Everything is still relatively new about this rock eating worm that if we’re to stumble upon one, we’ll wonder which side is the head and which one is the tail. Well, nothing is ever simple with worms. One—a marine worm that lives off the coast of Scotland—has a pair of eyes on its butt.

Brandon Specktor at LiveScience reports that the Scottish worm was spotted during a survey of an unexplored area of the West Shetland Shelf Marine Protected Area to the north of Scotland. In sand pulled from the seafloor just 400 feet below the surface, researchers found 80 of the new quarter-inch-long worms. Most of the marine worm’s body wasn’t particularly unusual.

There was something peculiar about its rear end. They discovered it has a pair of little tentacles sprouting from its rump, with beady little black eye at the end of each stalk.

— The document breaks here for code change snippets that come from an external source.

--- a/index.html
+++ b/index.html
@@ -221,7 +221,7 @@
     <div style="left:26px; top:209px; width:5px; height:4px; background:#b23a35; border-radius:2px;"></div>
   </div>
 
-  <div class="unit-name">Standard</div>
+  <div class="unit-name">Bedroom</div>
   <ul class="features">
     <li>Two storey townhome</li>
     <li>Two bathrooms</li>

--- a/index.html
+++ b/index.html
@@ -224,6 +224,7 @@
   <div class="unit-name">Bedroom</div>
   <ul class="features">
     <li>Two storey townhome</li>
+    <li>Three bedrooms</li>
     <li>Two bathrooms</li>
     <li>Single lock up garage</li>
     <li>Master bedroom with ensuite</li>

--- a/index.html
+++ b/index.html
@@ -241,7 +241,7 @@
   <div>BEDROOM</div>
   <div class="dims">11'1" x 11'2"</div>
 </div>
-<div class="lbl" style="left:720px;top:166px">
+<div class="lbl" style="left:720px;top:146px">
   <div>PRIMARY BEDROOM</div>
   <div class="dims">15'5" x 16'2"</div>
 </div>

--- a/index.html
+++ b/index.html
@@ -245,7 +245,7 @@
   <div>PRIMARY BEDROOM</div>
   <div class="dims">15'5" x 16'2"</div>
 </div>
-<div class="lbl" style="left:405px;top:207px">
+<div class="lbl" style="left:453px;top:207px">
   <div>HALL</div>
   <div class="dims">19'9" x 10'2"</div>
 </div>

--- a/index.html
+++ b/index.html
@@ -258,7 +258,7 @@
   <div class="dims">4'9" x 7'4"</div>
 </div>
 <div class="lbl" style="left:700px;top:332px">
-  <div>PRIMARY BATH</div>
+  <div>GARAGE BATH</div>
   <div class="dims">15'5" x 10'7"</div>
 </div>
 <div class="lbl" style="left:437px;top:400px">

So why does this species, called Ampharete oculicirrata have eyes on its bum? Specktor reports that’s not unusual for marine worms to have eyes both on their head and other places on their bodies to keep tabs on predators while they search for dinner on the seafloor. Finding eyes on their butt, however, is unusual.

The worm is an excellent case study in showing just how little we know about the seafloor. “The fact that it was found in relatively shallow depths, relatively close to the Scottish coastline, shows just how much more there is to understand about the creatures that live in our waters,” said Jessica Taylor, marine evidence advisor for the United Kingdom’s Joint Nature Conservation Committee.